───── RECORDS TO USE
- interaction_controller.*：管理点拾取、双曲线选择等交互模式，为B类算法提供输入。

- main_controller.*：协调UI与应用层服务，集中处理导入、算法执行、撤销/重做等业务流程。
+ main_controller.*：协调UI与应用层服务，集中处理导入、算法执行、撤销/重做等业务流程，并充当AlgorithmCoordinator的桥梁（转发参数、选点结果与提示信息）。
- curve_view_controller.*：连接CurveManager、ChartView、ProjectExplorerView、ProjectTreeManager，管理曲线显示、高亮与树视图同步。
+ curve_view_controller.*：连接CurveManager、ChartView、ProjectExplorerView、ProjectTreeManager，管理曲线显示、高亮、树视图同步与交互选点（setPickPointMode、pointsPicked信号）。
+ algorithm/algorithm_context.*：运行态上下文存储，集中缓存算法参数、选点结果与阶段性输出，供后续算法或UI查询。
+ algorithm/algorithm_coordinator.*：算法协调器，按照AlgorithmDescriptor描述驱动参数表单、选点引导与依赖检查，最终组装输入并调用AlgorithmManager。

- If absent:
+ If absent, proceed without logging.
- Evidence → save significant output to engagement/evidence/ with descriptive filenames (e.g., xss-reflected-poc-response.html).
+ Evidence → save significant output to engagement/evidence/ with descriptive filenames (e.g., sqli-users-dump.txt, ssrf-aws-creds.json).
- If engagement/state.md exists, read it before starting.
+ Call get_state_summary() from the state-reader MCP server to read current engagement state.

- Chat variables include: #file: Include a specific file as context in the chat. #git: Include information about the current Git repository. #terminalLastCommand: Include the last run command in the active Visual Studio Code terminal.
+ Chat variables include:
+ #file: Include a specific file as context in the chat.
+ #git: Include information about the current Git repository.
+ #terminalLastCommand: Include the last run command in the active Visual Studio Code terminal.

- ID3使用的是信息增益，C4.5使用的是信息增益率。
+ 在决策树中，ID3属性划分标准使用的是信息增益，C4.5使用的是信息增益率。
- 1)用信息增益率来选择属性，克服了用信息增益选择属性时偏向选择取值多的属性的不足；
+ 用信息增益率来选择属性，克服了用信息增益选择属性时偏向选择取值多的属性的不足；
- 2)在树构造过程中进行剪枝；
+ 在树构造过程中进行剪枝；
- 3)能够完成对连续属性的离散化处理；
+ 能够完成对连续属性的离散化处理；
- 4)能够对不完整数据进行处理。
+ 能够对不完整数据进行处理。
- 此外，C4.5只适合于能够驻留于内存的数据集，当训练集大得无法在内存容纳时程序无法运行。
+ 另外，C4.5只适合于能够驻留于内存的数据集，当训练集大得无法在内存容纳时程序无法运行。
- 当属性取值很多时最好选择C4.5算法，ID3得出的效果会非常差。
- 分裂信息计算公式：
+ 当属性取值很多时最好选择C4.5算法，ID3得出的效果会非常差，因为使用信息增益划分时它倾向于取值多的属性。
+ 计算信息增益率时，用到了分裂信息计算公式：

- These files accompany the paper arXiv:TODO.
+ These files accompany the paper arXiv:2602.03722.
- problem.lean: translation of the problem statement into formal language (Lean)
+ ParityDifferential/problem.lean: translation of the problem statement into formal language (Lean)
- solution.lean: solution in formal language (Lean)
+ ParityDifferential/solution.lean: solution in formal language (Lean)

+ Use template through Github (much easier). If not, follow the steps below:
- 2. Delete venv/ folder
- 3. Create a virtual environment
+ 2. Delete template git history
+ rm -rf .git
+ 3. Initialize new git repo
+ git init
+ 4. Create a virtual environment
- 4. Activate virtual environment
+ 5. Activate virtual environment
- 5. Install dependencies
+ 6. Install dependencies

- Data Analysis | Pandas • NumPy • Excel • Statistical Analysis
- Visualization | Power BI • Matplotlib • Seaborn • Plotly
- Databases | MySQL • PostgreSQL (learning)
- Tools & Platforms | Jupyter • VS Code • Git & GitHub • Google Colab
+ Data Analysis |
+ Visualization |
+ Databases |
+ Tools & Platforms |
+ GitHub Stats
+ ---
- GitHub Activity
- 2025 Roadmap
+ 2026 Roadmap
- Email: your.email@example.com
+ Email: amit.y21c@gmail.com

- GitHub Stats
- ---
──────────
After reading the lines above, reproduce them all exactly.

TASK ANSWER:
- interaction_controller.*：管理点拾取、双曲线选择等交互模式，为B类算法提供输入。

- main_controller.*：协调UI与应用层服务，集中处理导入、算法执行、撤销/重做等业务流程。
+ main_controller.*：协调UI与应用层服务，集中处理导入、算法执行、撤销/重做等业务流程，并充当AlgorithmCoordinator的桥梁（转发参数、选点结果与提示信息）。
- curve_view_controller.*：连接CurveManager、ChartView、ProjectExplorerView、ProjectTreeManager，管理曲线显示、高亮与树视图同步。
+ curve_view_controller.*：连接CurveManager、ChartView、ProjectExplorerView、ProjectTreeManager，管理曲线显示、高亮、树视图同步与交互选点（setPickPointMode、pointsPicked信号）。
+ algorithm/algorithm_context.*：运行态上下文存储，集中缓存算法参数、选点结果与阶段性输出，供后续算法或UI查询。
+ algorithm/algorithm_coordinator.*：算法协调器，按照AlgorithmDescriptor描述驱动参数表单、选点引导与依赖检查，最终组装输入并调用AlgorithmManager。

- If absent:
+ If absent, proceed without logging.
- Evidence → save significant output to engagement/evidence/ with descriptive filenames (e.g., xss-reflected-poc-response.html).
+ Evidence → save significant output to engagement/evidence/ with descriptive filenames (e.g., sqli-users-dump.txt, ssrf-aws-creds.json).
- If engagement/state.md exists, read it before starting.
+ Call get_state_summary() from the state-reader MCP server to read current engagement state.

- Chat variables include: #file: Include a specific file as context in the chat. #git: Include information about the current Git repository. #terminalLastCommand: Include the last run command in the active Visual Studio Code terminal.
+ Chat variables include:
+ #file: Include a specific file as context in the chat.
+ #git: Include information about the current Git repository.
+ #terminalLastCommand: Include the last run command in the active Visual Studio Code terminal.

- ID3使用的是信息增益，C4.5使用的是信息增益率。
+ 在决策树中，ID3属性划分标准使用的是信息增益，C4.5使用的是信息增益率。
- 1)用信息增益率来选择属性，克服了用信息增益选择属性时偏向选择取值多的属性的不足；
+ 用信息增益率来选择属性，克服了用信息增益选择属性时偏向选择取值多的属性的不足；
- 2)在树构造过程中进行剪枝；
+ 在树构造过程中进行剪枝；
- 3)能够完成对连续属性的离散化处理；
+ 能够完成对连续属性的离散化处理；
- 4)能够对不完整数据进行处理。
+ 能够对不完整数据进行处理。
- 此外，C4.5只适合于能够驻留于内存的数据集，当训练集大得无法在内存容纳时程序无法运行。
+ 另外，C4.5只适合于能够驻留于内存的数据集，当训练集大得无法在内存容纳时程序无法运行。
- 当属性取值很多时最好选择C4.5算法，ID3得出的效果会非常差。
- 分裂信息计算公式：
+ 当属性取值很多时最好选择C4.5算法，ID3得出的效果会非常差，因为使用信息增益划分时它倾向于取值多的属性。
+ 计算信息增益率时，用到了分裂信息计算公式：

- These files accompany the paper arXiv:TODO.
+ These files accompany the paper arXiv:2602.03722.
- problem.lean: translation of the problem statement into formal language (Lean)
+ ParityDifferential/problem.lean: translation of the problem statement into formal language (Lean)
- solution.lean: solution in formal language (Lean)
+ ParityDifferential/solution.lean: solution in formal language (Lean)

+ Use template through Github (much easier). If not, follow the steps below:
- 2. Delete venv/ folder
- 3. Create a virtual environment
+ 2. Delete template git history
+ rm -rf .git
+ 3. Initialize new git repo
+ git init
+ 4. Create a virtual environment
- 4. Activate virtual environment
+ 5. Activate virtual environment
- 5. Install dependencies
+ 6. Install dependencies

- Data Analysis | Pandas • NumPy • Excel • Statistical Analysis
- Visualization | Power BI • Matplotlib • Seaborn • Plotly
- Databases | MySQL • PostgreSQL (learning)
- Tools & Platforms | Jupyter • VS Code • Git & GitHub • Google Colab
+ Data Analysis |
+ Visualization |
+ Databases |
+ Tools & Platforms |
+ GitHub Stats
+ ---
- GitHub Activity
- 2025 Roadmap
+ 2026 Roadmap
- Email: your.email@example.com
+ Email: amit.y21c@gmail.com

- GitHub Stats
- ---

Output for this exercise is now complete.